Graeme Dobell: Absolutely rolled gold information, in fact.

Hamish Mcdonald: It was unprecedented inside information for a country that – from a country that was planning a covert intervention. It's hard to think of a case where a non-ally has divulged as much as this to Canberra or to any other major western country, but it compromised us, and the Indonesians knew it would compromise us. And the cables point out the Foreign Affairs Department realised we were being compromised, and yet the lure of this inside information was too much, and we kept ourselves in that loop, knowing how inhibiting it would be for us on – in any protest later on.

Graeme Dobell: Australia's ambassador in Jakarta in 1975 was Richard Woolcott. He says the release of the documents will help kill off conspiracy theories and give a firmer basis to debate about Timor. Mr Woolcott told the 7.30 Report that his embassy was not too close to the Jakarta regime but was doing its professional duty.

Richard Woolcott: One of the principal objectives of an embassy is to report to the Australian Government as accurately and as fully as it can on the evolution of policies of that government to which it's accredited, so that the Australian Government is then in a position to make policy decisions. Now, I think that the Australian Embassy team in 1975-76 was highly professional. Even some books have recently referred to the 'astonishing insights' was the phrase, I think, of our reporting. So I think the Embassy did a very professional job in what it was supposed to do. It provided the government with the information it needed on which to base its policy decisions.

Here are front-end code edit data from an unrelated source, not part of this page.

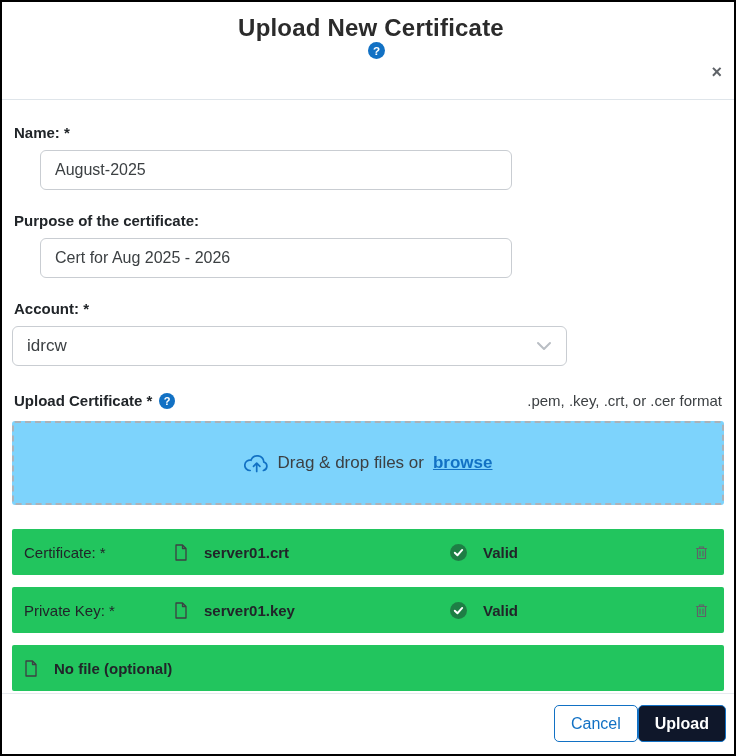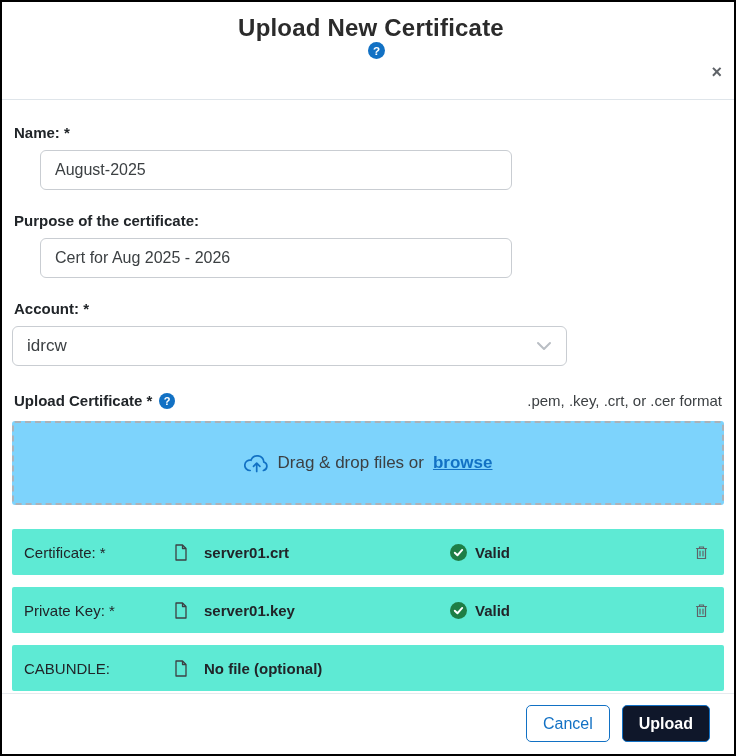"Certificate: *" .file-row { background: #5eead4 -> #22c55e }
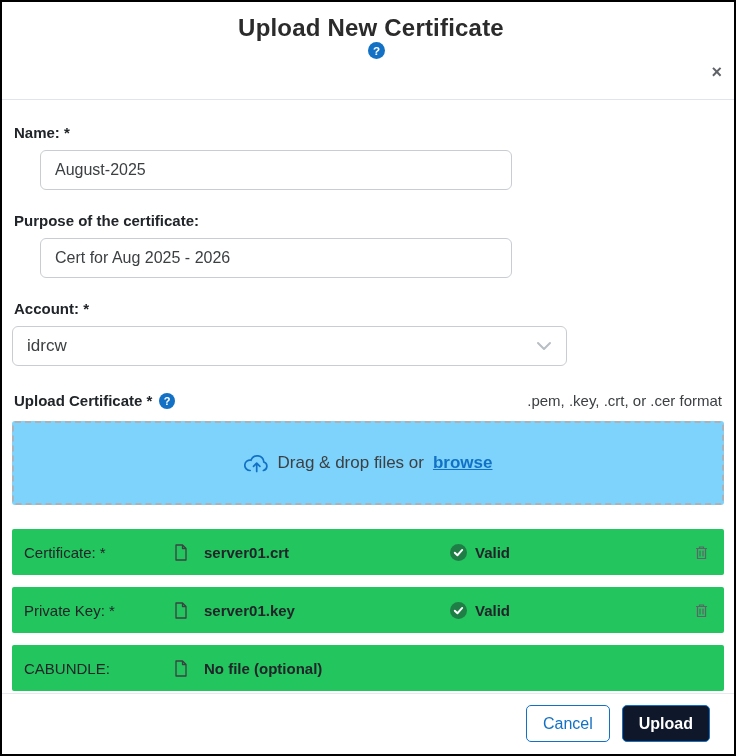"Valid" .status-cell { gap: 8px -> 16px }
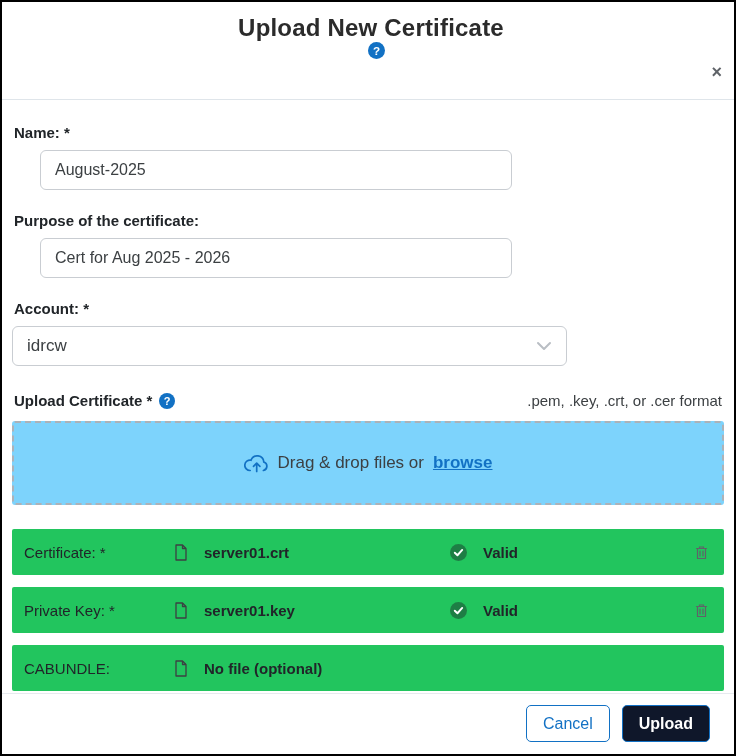"CABUNDLE:" span.file-row-label { html: <span>CABUNDLE:</span> -> none }
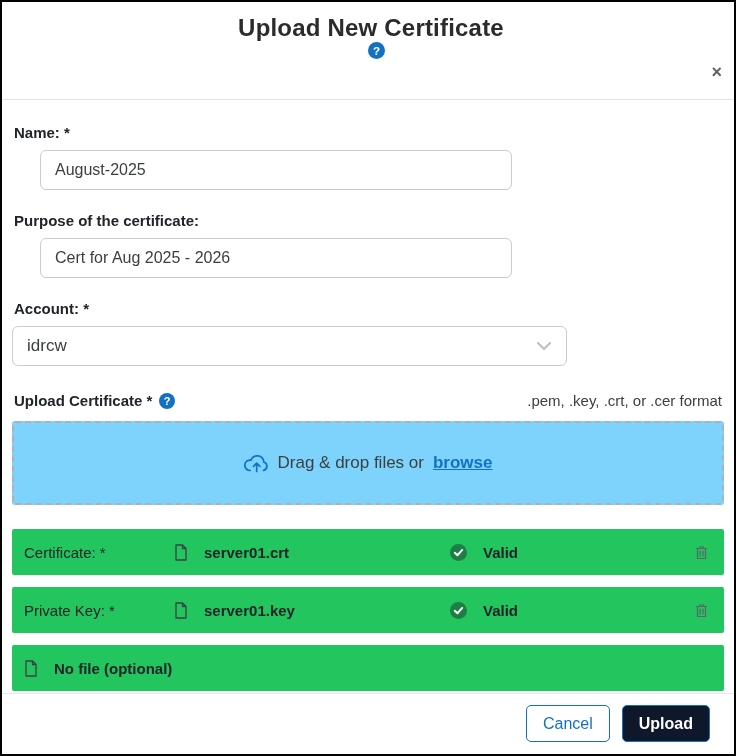"Cancel" .modal-footer { gap: 12px -> 0; padding: 11px 24px 12px 12px -> 11px 8px 12px 12px }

And the idea that because we did our job so well that we might have been in some way complicit I think is nonsense. I mean, the Australian Government continuously reminded the Indonesians at all levels, from the president down, of the desirability of an act of self-determination and what would happen if force was used.

Compere: Richard Woolcott was Australia's ambassador to Jakarta in 1975. Our reporter on the Timor papers was Graeme Dobell in Canberra.